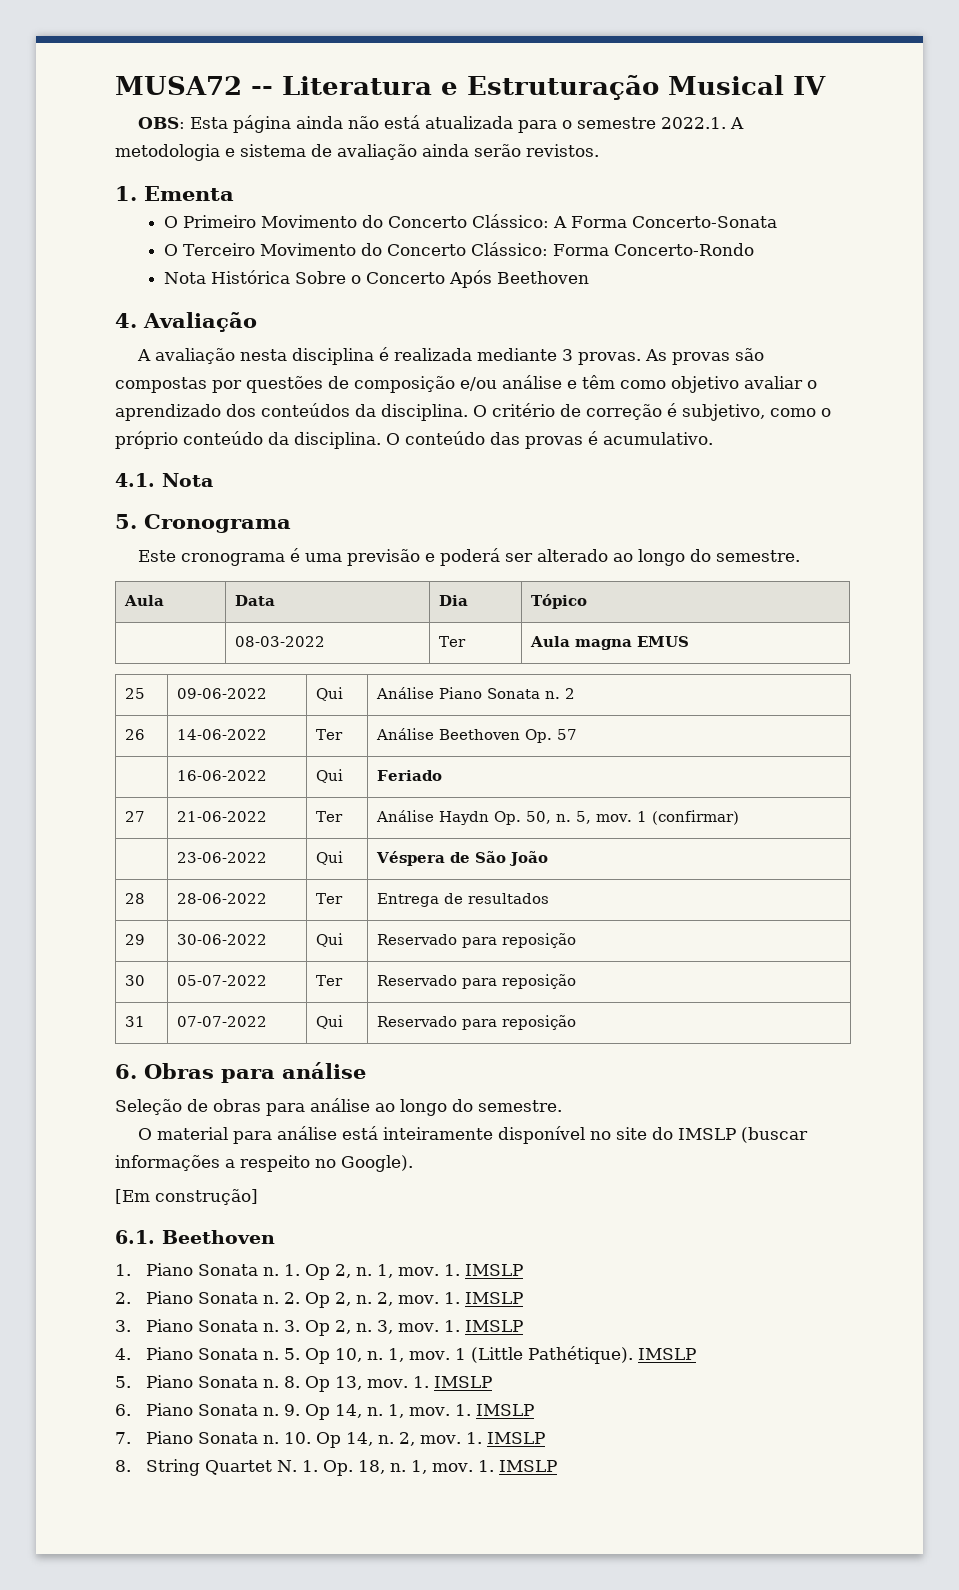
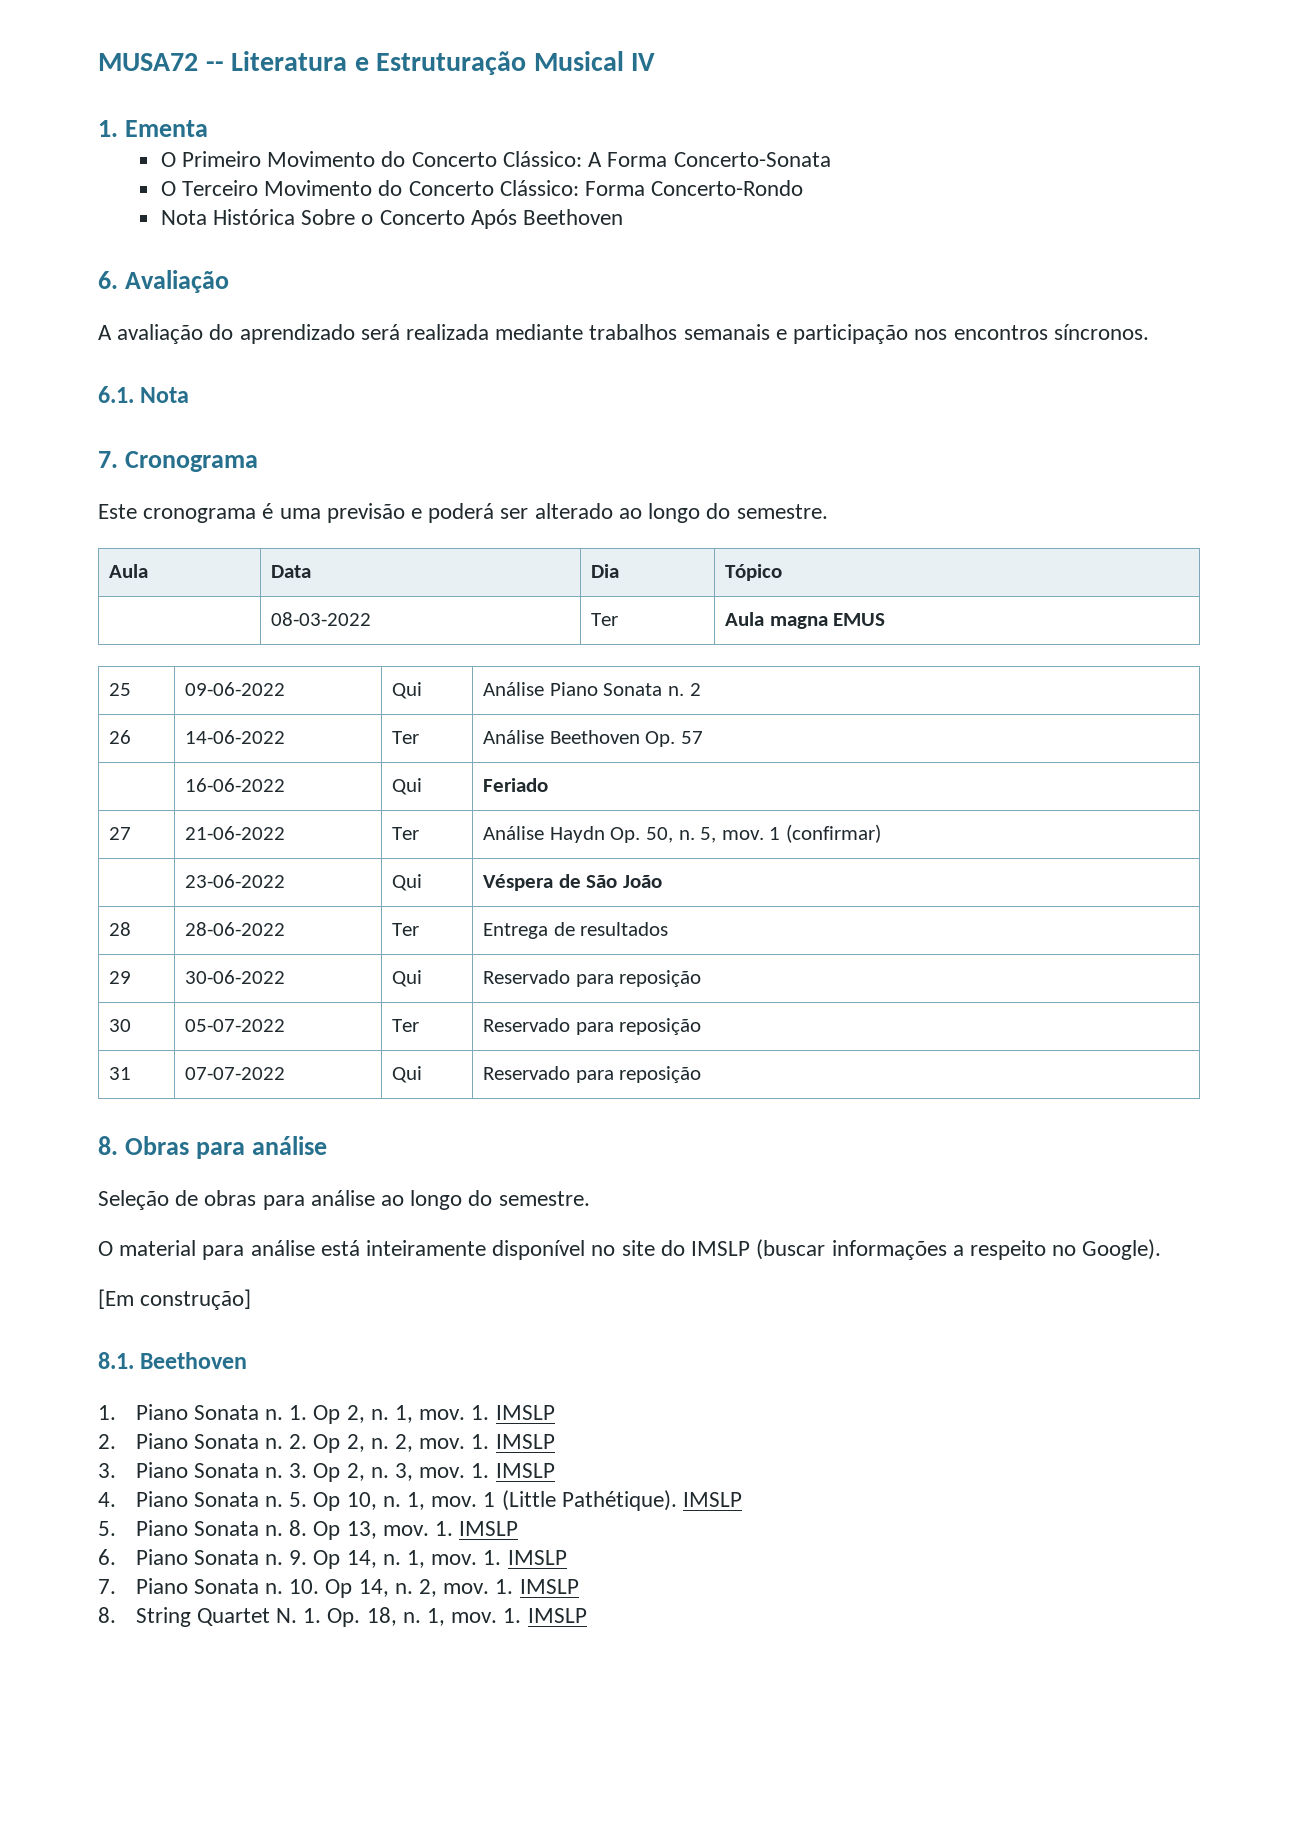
[137,115,744,133] [115,144,599,161] // OBS: Esta página ainda não está atualizada para o semestre 2022.1. A metodologia e sistema de avaliação ainda serão revistos. -> (656, 62) none
[115,313,137,328] 4. -> [98,271,118,289] 6.
[239,347,764,365] [115,375,817,393] [115,403,831,421] [115,431,713,449] [115,473,155,487] nesta disciplina é realizada mediante 3 provas. As provas são compostas por questões de composição e/ou análise e têm como objetivo avaliar o aprendizado dos conteúdos da disciplina. O critério de correção é subjetivo, como o próprio conteúdo da disciplina. O conteúdo das provas é acumulativo. // 4.1. -> [209,324,1149,344] [98,386,134,403] do aprendizado será realizada mediante trabalhos semanais e participação nos encontros síncronos. // 6.1.
[115,514,137,529] 5. -> [98,451,118,468] 7.
[115,1064,137,1079] 6. -> [98,1136,118,1155] 8.
[115,1230,155,1244] 6.1. -> [98,1352,134,1369] 8.1.

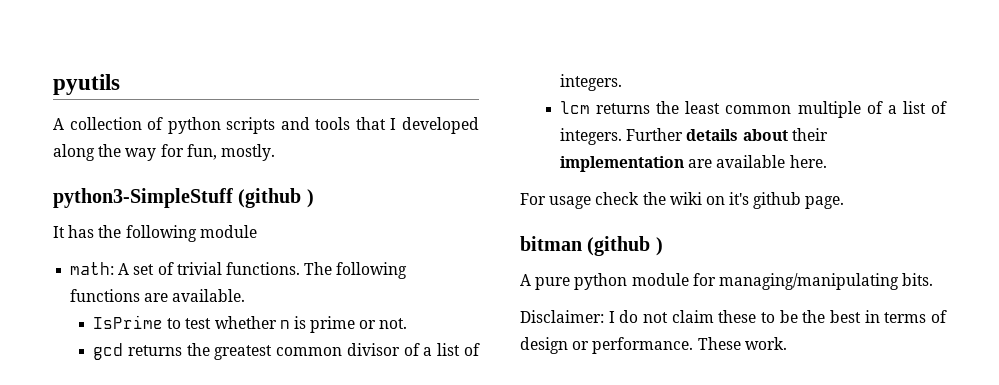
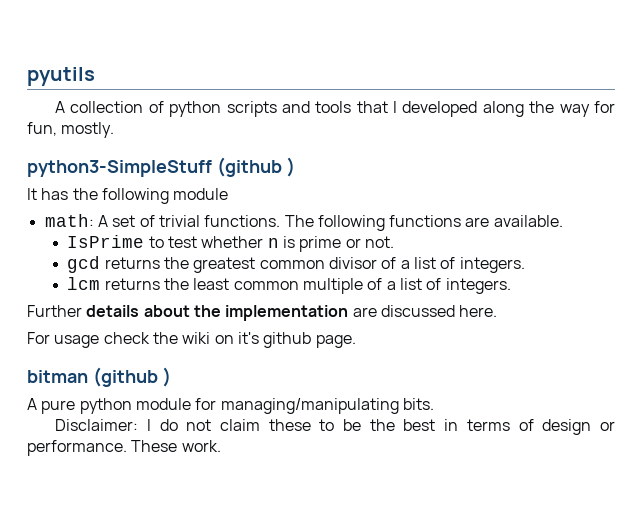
(622, 136) none -> (511, 286) //
[791,128,828,141] their -> [193,305,221,317] the
[716,155,786,168] available -> [380,305,455,317] discussed

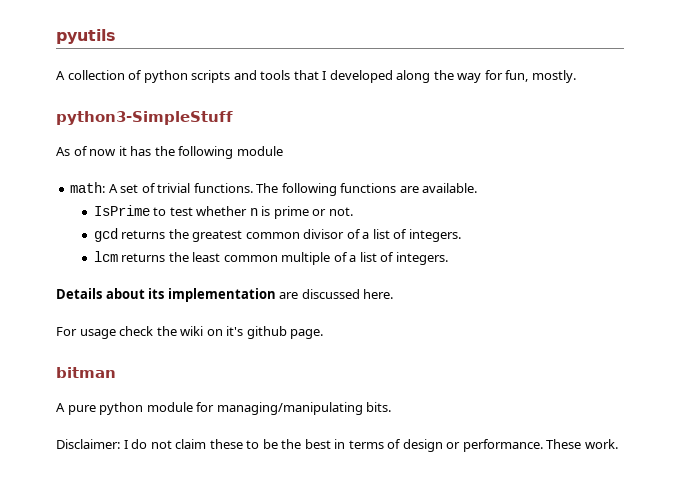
[216,157,295,177] [27,188,37,200] (github ) // It -> [56,146,127,156] // As of now it
[27,305,221,317] Further details about the -> [56,288,165,299] Details about its
[92,367,171,387] (github ) -> (116, 372) none

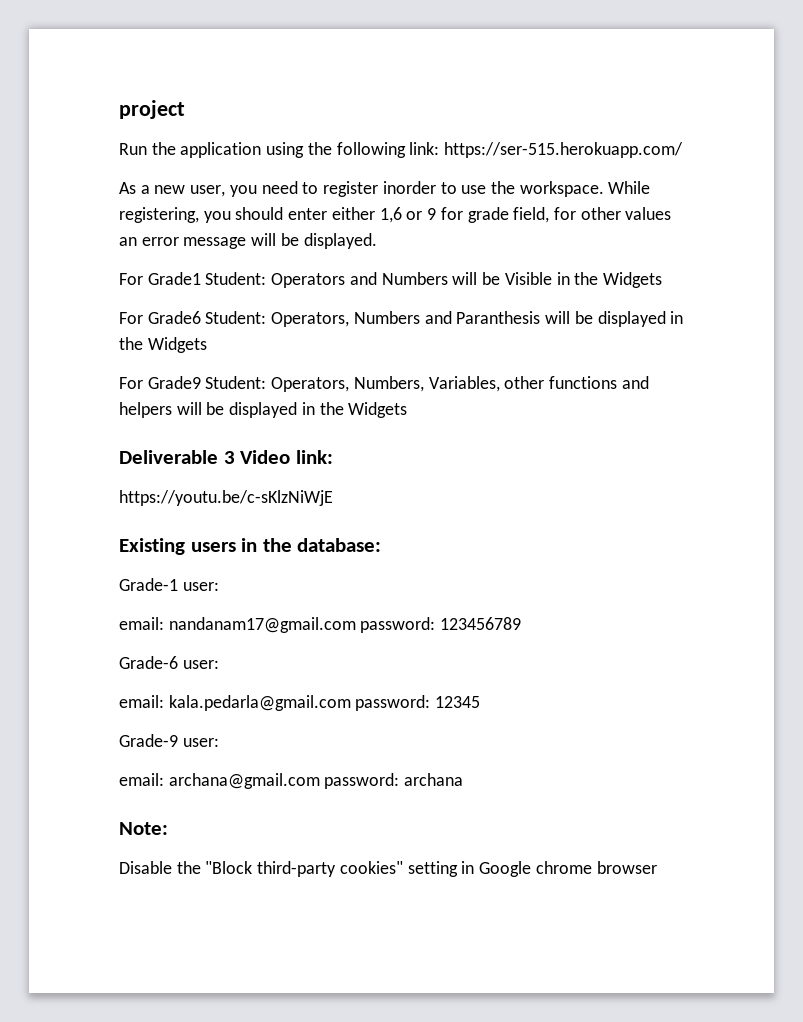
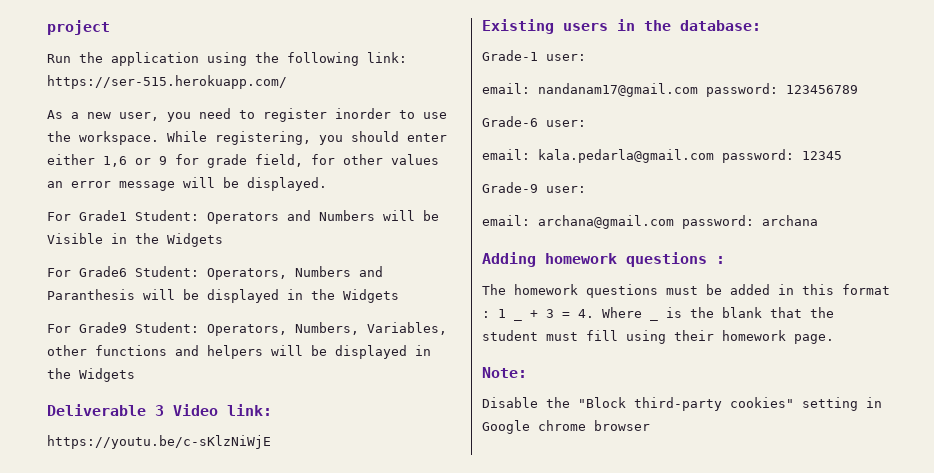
(464, 779) none -> [482,252,725,267] [482,284,890,298] [482,309,506,318] [514,318,522,321] [530,307,642,318] [650,318,658,321] [666,307,834,318] [482,330,834,344] // Adding homework questions : // The homework questions must be added in this format : 1 _ + 3 = 4. Where _ is the blank that the student must fill using their homework page.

-*-*-

• [Work to be completed]:
Omit the pictures and output all remaining material exactly.

• [Solution]:
[137,115,744,133] [115,144,599,161] // OBS: Esta página ainda não está atualizada para o semestre 2022.1. A metodologia e sistema de avaliação ainda serão revistos. -> (656, 62) none
[115,313,137,328] 4. -> [98,271,118,289] 6.
[239,347,764,365] [115,375,817,393] [115,403,831,421] [115,431,713,449] [115,473,155,487] nesta disciplina é realizada mediante 3 provas. As provas são compostas por questões de composição e/ou análise e têm como objetivo avaliar o aprendizado dos conteúdos da disciplina. O critério de correção é subjetivo, como o próprio conteúdo da disciplina. O conteúdo das provas é acumulativo. // 4.1. -> [209,324,1149,344] [98,386,134,403] do aprendizado será realizada mediante trabalhos semanais e participação nos encontros síncronos. // 6.1.
[115,514,137,529] 5. -> [98,451,118,468] 7.
[115,1064,137,1079] 6. -> [98,1136,118,1155] 8.
[115,1230,155,1244] 6.1. -> [98,1352,134,1369] 8.1.

(622, 136) none -> (511, 286) //
[791,128,828,141] their -> [193,305,221,317] the
[716,155,786,168] available -> [380,305,455,317] discussed

[216,157,295,177] [27,188,37,200] (github ) // It -> [56,146,127,156] // As of now it
[27,305,221,317] Further details about the -> [56,288,165,299] Details about its
[92,367,171,387] (github ) -> (116, 372) none

(464, 779) none -> [482,252,725,267] [482,284,890,298] [482,309,506,318] [514,318,522,321] [530,307,642,318] [650,318,658,321] [666,307,834,318] [482,330,834,344] // Adding homework questions : // The homework questions must be added in this format : 1 _ + 3 = 4. Where _ is the blank that the student must fill using their homework page.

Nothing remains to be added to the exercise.